### YOUR OBJECTIVE
The answer must be every line of the records below that holds the word "There".
* * *
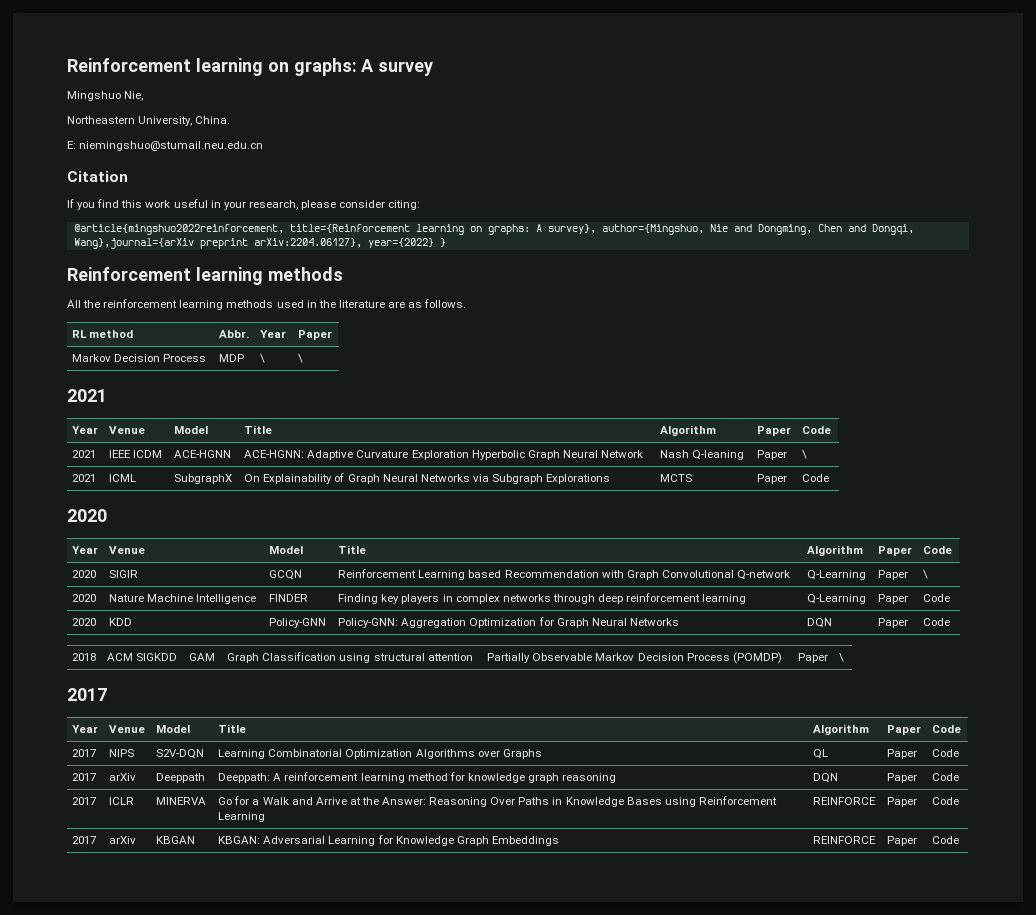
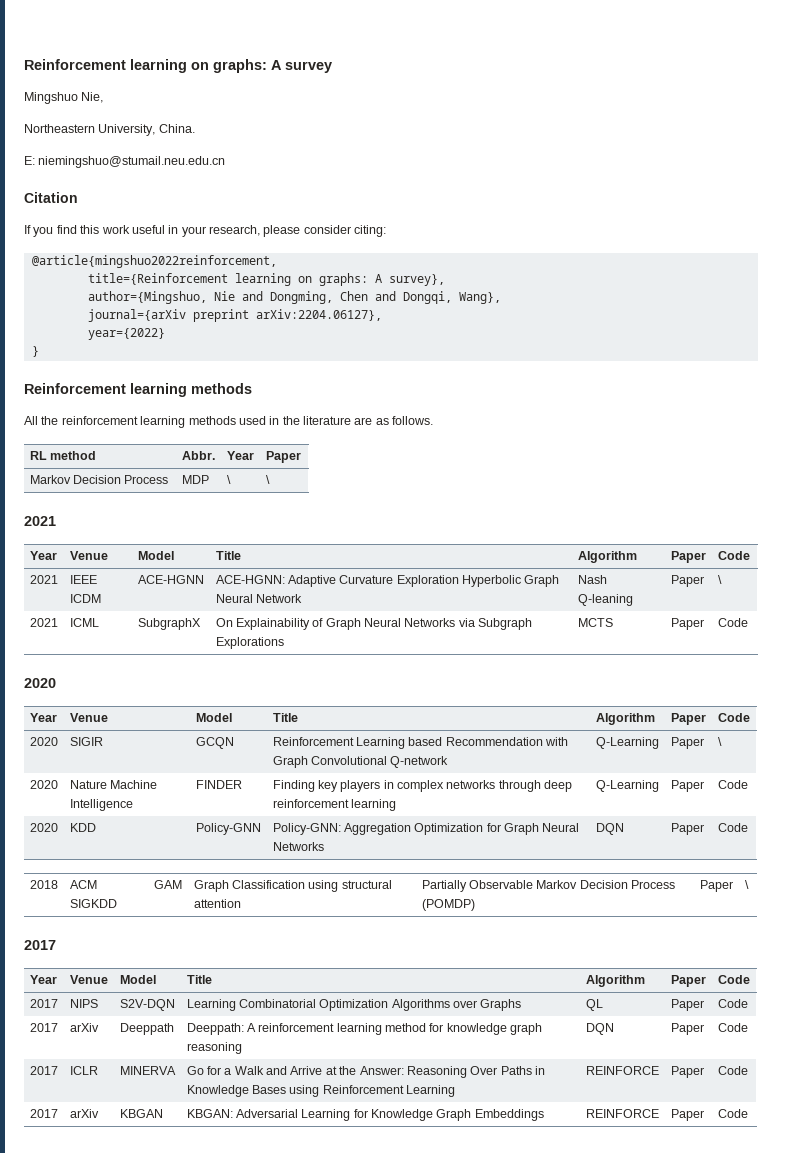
(284, 229) none -> (277, 261) //
(596, 229) none -> (445, 280) //
[73,238,194,249] Wang},journal={arXiv -> [458,292,501,304] [87,309,186,322] Wang}, // journal={arXiv
(362, 243) none -> (382, 315) //
(434, 243) none -> (165, 334) //

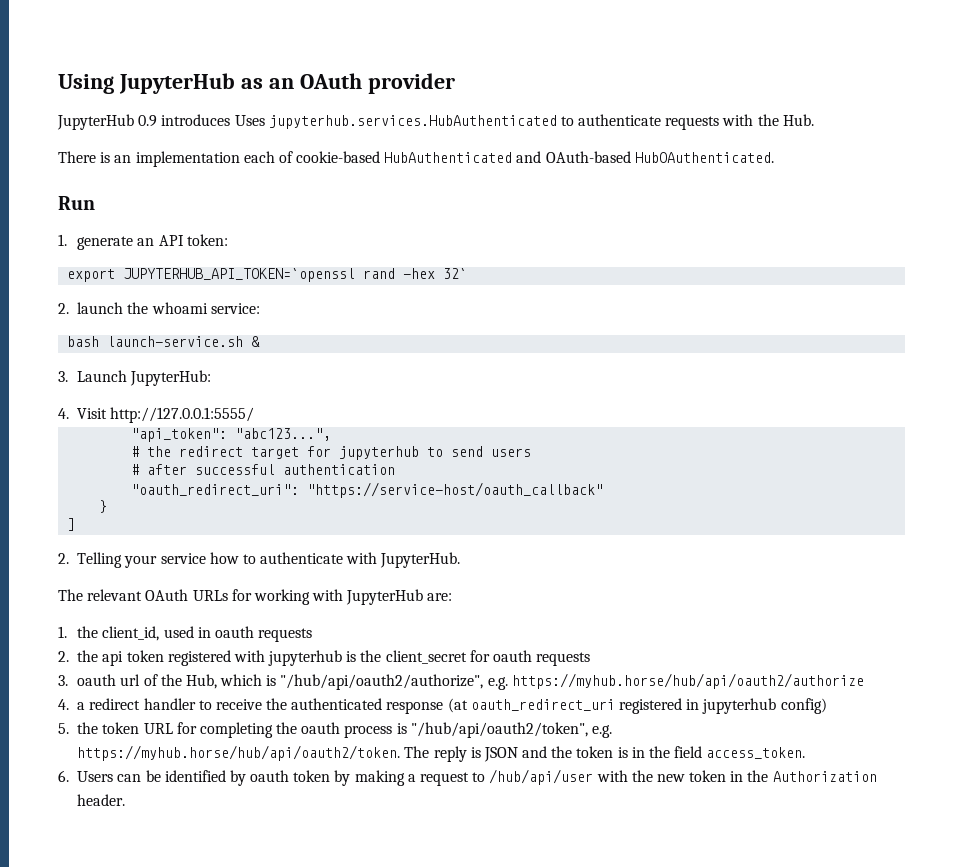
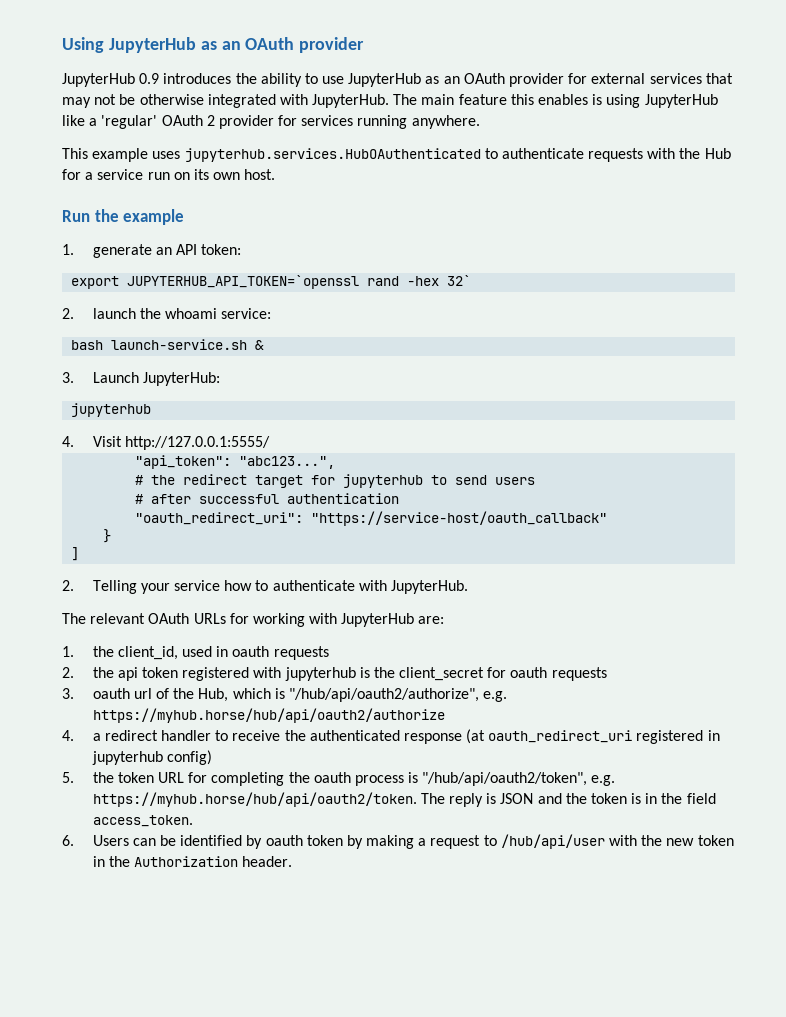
[234,115,557,129] Uses jupyterhub.services.HubAuthenticated -> [235,73,733,87] [62,94,718,108] [62,115,480,129] [62,148,481,162] the ability to use JupyterHub as an OAuth provider for external services that may not be otherwise integrated with JupyterHub. The main feature this enables is using JupyterHub like a 'regular' OAuth 2 provider for services running anywhere. // This example uses jupyterhub.services.HubOAuthenticated
[782,114,814,126] [58,151,774,167] Hub. // There is an implementation each of cookie-based HubAuthenticated and OAuth-based HubOAuthenticated. -> [704,148,731,159] [62,169,276,180] Hub for a service run on its own host.
(95, 203) none -> [94,209,185,225] the example
(212, 378) none -> [71,403,152,417] // jupyterhub

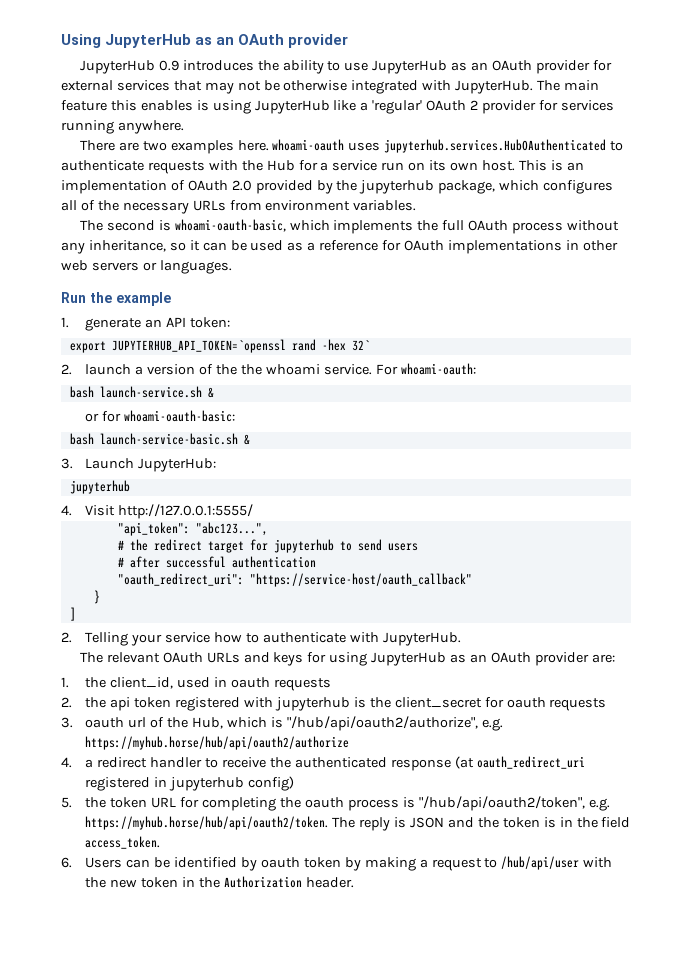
[62,148,149,162] This example -> [79,139,345,154] There are two examples here. whoami-oauth
(276, 174) none -> [518,160,584,171] [61,180,614,194] [61,200,417,214] [79,219,620,234] [61,240,618,254] [61,260,232,274] This is an implementation of OAuth 2.0 provided by the jupyterhub package, which configures all of the necessary URLs from environment variables. // The second is whoami-oauth-basic, which implements the full OAuth process without any inheritance, so it can be used as a reference for OAuth implementations in other web servers or languages.
[139,308,272,319] [71,339,248,350] the whoami service: // bash launch-service.sh -> [135,363,476,375] [69,386,214,398] [85,410,236,422] [69,433,238,445] a version of the the whoami service. For whoami-oauth: // bash launch-service.sh & // or for whoami-oauth-basic: // bash launch-service-basic.sh
[229,613,415,627] for working with JupyterHub -> [243,652,589,666] and keys for using JupyterHub as an OAuth provider

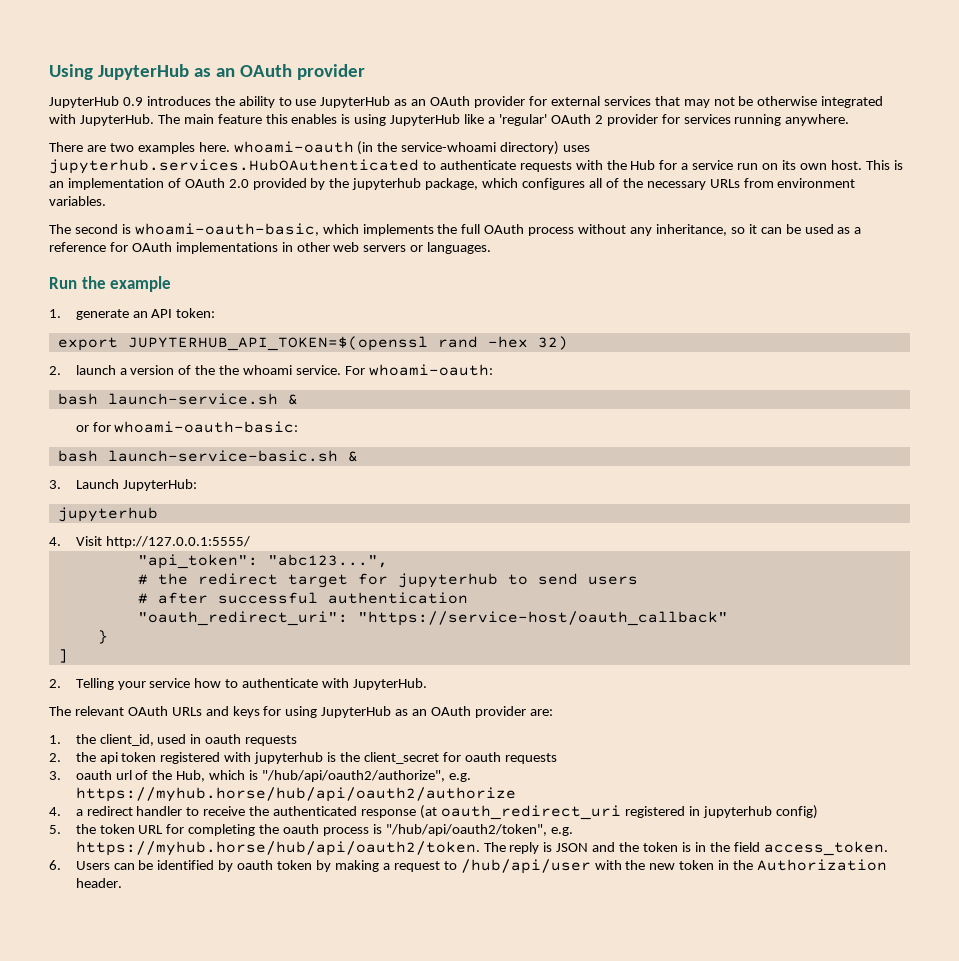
(345, 145) none -> [357,141,560,155] (in the service-whoami directory)
[111,339,286,353] JUPYTERHUB_API_TOKEN=`openssl -> [127,336,428,351] JUPYTERHUB_API_TOKEN=$(openssl
[351,340,370,351] 32` -> [537,336,568,350] 32)

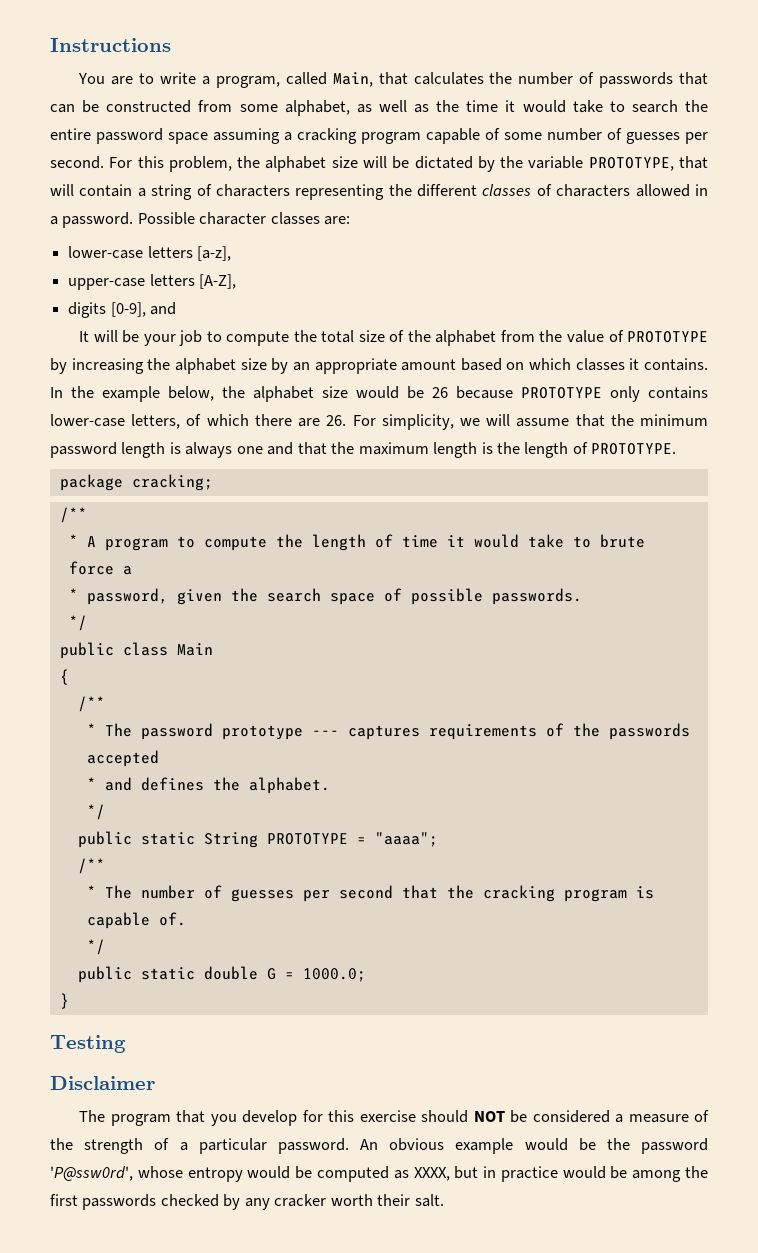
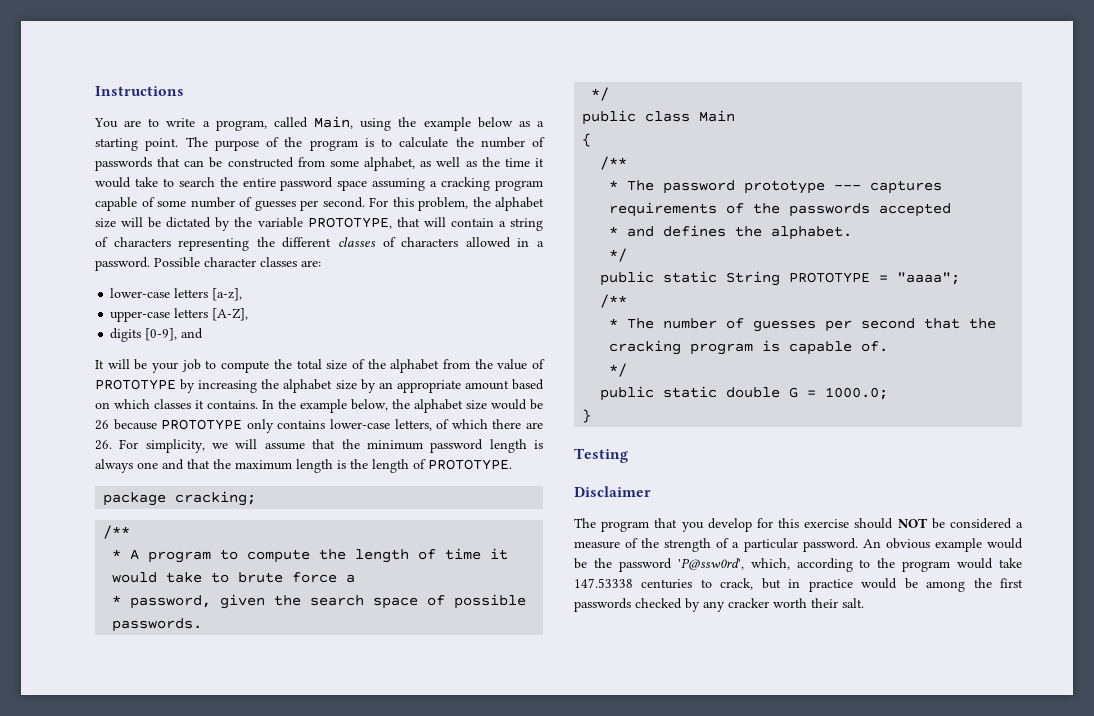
[378,72,484,85] that calculates -> [360,117,544,131] [95,137,449,151] using the example below as a starting point. The purpose of the program is to calculate
[137,1166,450,1182] whose entropy would be computed as XXXX, -> [750,558,1022,572] [574,578,754,590] which, according to the program would take 147.53338 centuries to crack,

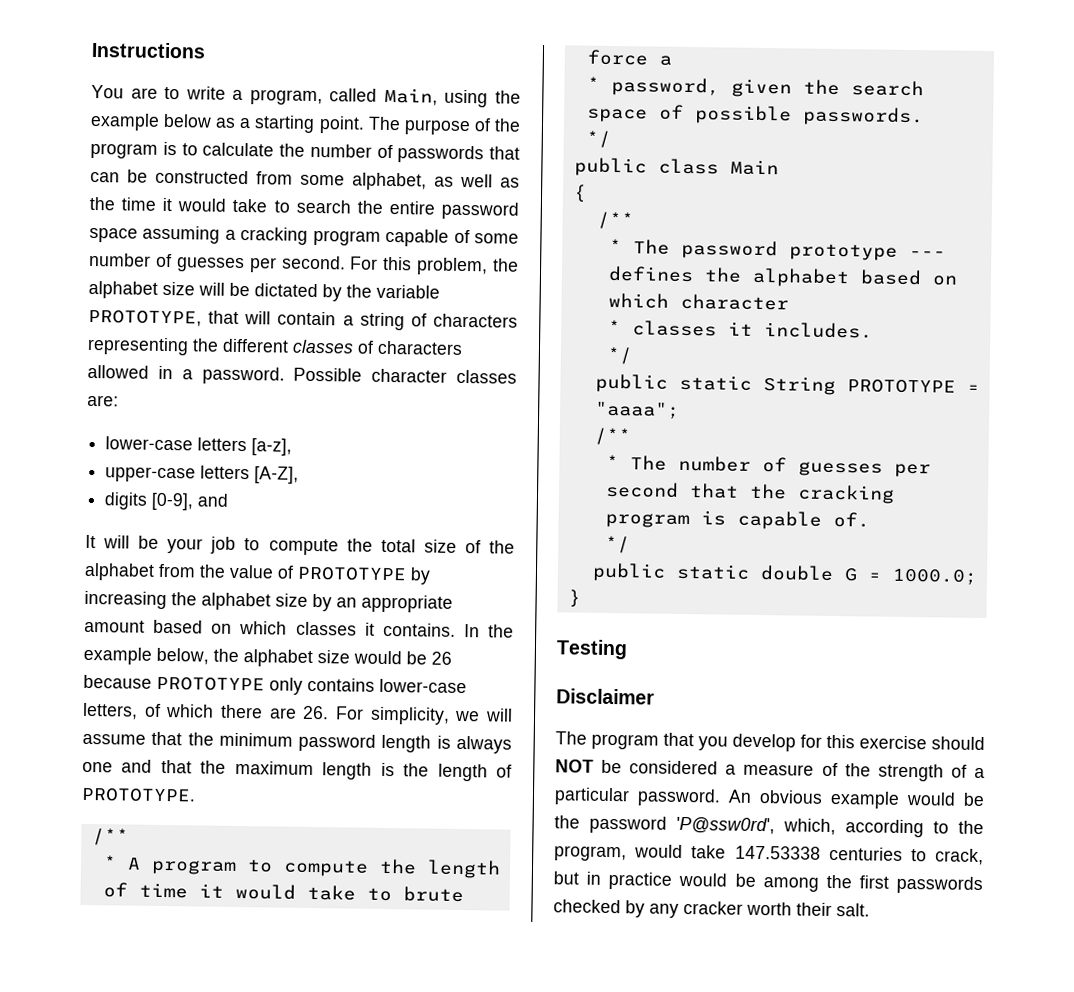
[103,491,257,506] // package cracking; -> (196, 795) none
[870,180,943,194] [609,202,952,217] [609,225,853,240] captures requirements of the passwords accepted // * and defines the alphabet. -> [607,265,957,288] [607,292,789,311] [607,319,873,339] defines the alphabet based on which character // * classes it includes.
[902,561,951,572] program -> [554,845,627,862] program,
* * *
### FINISHED EXERCISE
[782,114,814,126] [58,151,774,167] Hub. // There is an implementation each of cookie-based HubAuthenticated and OAuth-based HubOAuthenticated. -> [704,148,731,159] [62,169,276,180] Hub for a service run on its own host.
[62,148,149,162] This example -> [79,139,345,154] There are two examples here. whoami-oauth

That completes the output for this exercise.